Here is the format of the bus transaction

http://www.reed-electronics.com/ednmag/filtered/pdfs/contents/images/333665fa.pdf

Some article about thermal management in PC and about buses it uses.
http://www.reed-electronics.com/ednmag/article/CA339714

Here is what is relevant:

SensorPath offloads traffic from the SMBus onto a single-wire digital bus
that's controlled by a dedicated I/O chip. The scheme accommodates as many
as seven devices per bus, each of which can accommodate three functions.
As well as temperature sensing, possible functions include system-voltage
sensing (with or without core-voltage support) and support for EEPROM
devices. Uwe Kopp, National Semiconductor's European marketing manager for
its data-conversion-systems group, explains that in common with SMBus,
SensorPath employs master/slave architecture; however, SensorPath masters
exchange data with slaves using an unusual pulse-width-coding scheme. A
"0" data bit is the shortest at 11.8 to 17.0 usec, and a "1" occupies 30.7
to 42.5 usec. A "start" bit is 63.7 to 87 usec long, attention requests
take 130 to 180 usec and reset is the longest pulse at 236 to 370 usec.
Thus, the minimum tolerance for the 360-kHz reference oscillator is more than
15% to  allow for low-cost oscillators. The maximum operating frequency of
100 kHz  retains compatibility with SMBus.

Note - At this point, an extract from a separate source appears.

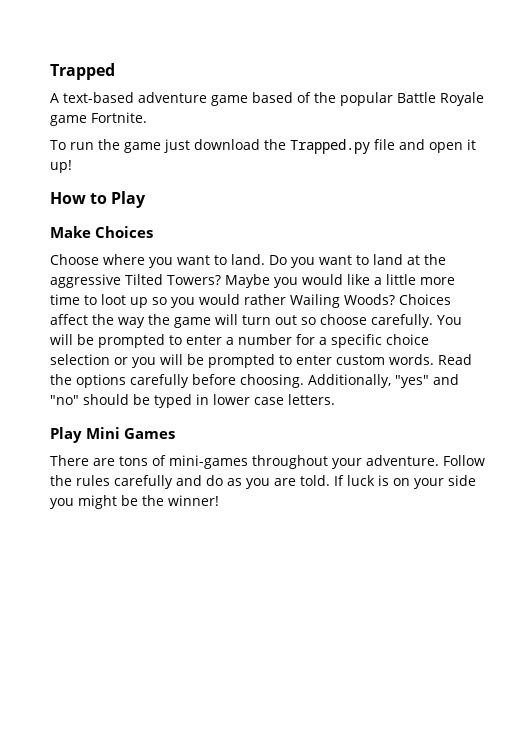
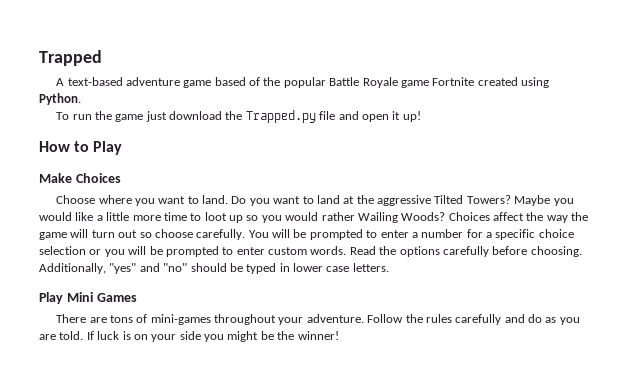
[91,112,147,123] Fortnite. -> [432,77,550,88] [39,93,81,105] Fortnite created using Python.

The data-exchange protocol is simple, with the master initiating a
transfer with a start bit and device number, followed by a data field.
Slaves respond with an acknowledge signal and can also signal the master
via an attention sequence (Figure A). A minimum bus-inactive period of 7.1
usec separates data exchanges. Each device on the bus senses attention
requests, which allows the protocol to negotiate and regain control in
case of bus contention. Both masters and slaves can force a reset; hence,
a single wire accommodates all data-transfer requirements. Devices can use
hard-wired addresses to save register space and die area, or respond to
programmable addresses that the master issues. In each case, the master
has to send an appropriate address to talk to a device.